Palestine enters sea border talks with Egypt
Palestinian and Egyptian foreign ministers began preliminary negotiations recently on their sea border and now talks between technical teams are being arranged in Egypt, the Palestinian UN ambassador said on Friday.
The move comes as part of "building the structures of a serious, respectable state in all fields," Riyad Mansour said.
The resources in an undersea "exclusive economic zone –which need to be surveyed but might contain oil, gas or minerals – are “the wealth of the Palestinian people," he added.

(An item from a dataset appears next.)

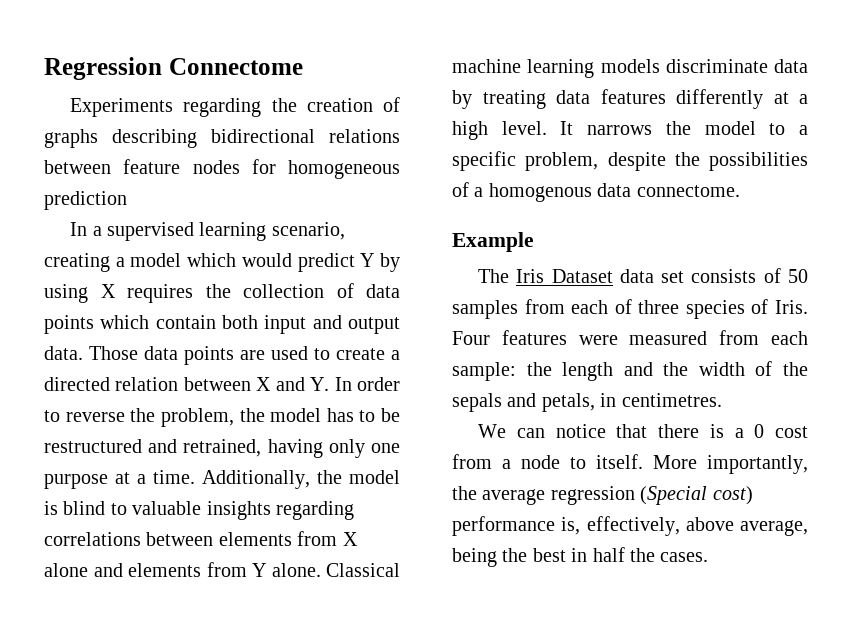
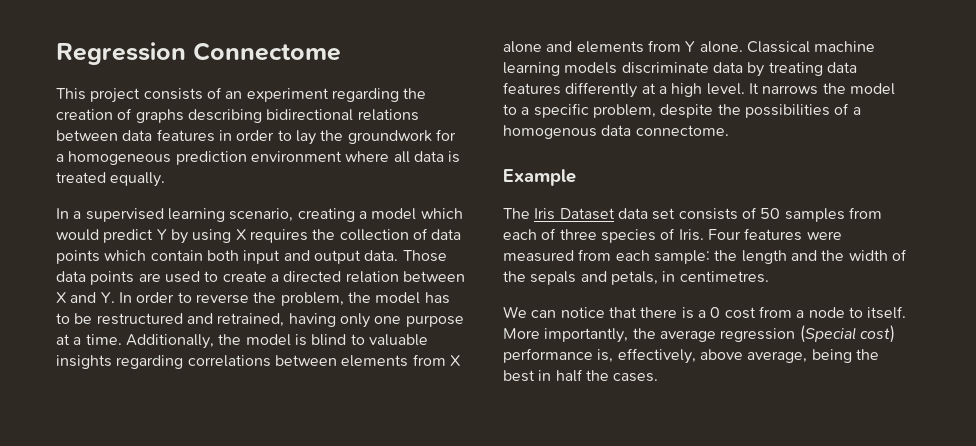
[70,98,174,117] Experiments -> [56,87,329,103] This project consists of an experiment
[123,159,400,179] [44,191,127,210] feature nodes for homogeneous prediction -> [122,129,456,145] [56,151,461,165] [56,172,166,187] data features in order to lay the groundwork for a homogeneous prediction environment where all data is treated equally.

After the UN General Assembly recognised Palestine as a non-member observer state in November 2012, the Palestinians gained the right to seek membership in UN institutions and treaty bodies – and among more than a dozen that it joined was the UN Convention on the Law of the Sea.

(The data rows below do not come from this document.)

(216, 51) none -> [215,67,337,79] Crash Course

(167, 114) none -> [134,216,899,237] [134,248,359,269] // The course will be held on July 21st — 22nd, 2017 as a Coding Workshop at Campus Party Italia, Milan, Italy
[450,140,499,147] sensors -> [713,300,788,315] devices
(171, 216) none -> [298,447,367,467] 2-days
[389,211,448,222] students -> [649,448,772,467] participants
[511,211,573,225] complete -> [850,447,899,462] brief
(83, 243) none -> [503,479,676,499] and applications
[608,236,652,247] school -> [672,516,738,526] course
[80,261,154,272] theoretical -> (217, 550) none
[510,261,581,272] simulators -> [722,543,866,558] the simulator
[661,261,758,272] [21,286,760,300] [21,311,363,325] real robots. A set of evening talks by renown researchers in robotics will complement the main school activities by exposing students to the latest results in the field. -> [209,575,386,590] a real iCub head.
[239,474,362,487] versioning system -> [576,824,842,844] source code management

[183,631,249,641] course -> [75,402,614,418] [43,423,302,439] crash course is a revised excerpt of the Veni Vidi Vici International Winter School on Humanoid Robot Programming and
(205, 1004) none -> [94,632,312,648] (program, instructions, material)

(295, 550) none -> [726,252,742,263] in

The Palestinians have become "heavily involved" in the law-of-the-sea convention, whose state parties are currently meeting in New York, Mansour said, and the state of Palestine has just been elected as a member of its credentials committee.
"The significance of the [...] credentials committee is that this is now the first newer step of assuming leadership in one of these organisations," he said.
"For those who keep denying that we exist, we want to show them in a peaceful, legal, smart, realistic way that this state is growing, and it's growing in a responsible way, and it is also defending the rights of our people in accordance with international law," he added.
The Palestinian strategy is to reach agreements with two of its neighbours in the Mediterranean, first Egypt and then Cyprus, to define exclusive economic zones with respect to them, and then consult with lawyers as to what its potential borders with Israel could be.
The land border between Israel and the Palestinians remains a key issue in negotiations on a two-state solution to the decades-old Israeli-Palestinian conflict.
Israel's UN Ambassador Danny Danon slammed these efforts as "meaningless," stating that they would not "bring any stability to our region and, more importantly, will not better the life of a single Palestinian."
But for the Palestinians, these steps will pave way for a future state.
"For us the fact that we are a state, that our land is under occupation, and that we are joining conventions and treaties, means that we cannot run away from the responsibilities that these treaties and conventions require from us," Mansour said.
"It is our right to declare our exclusive economic zone," he added.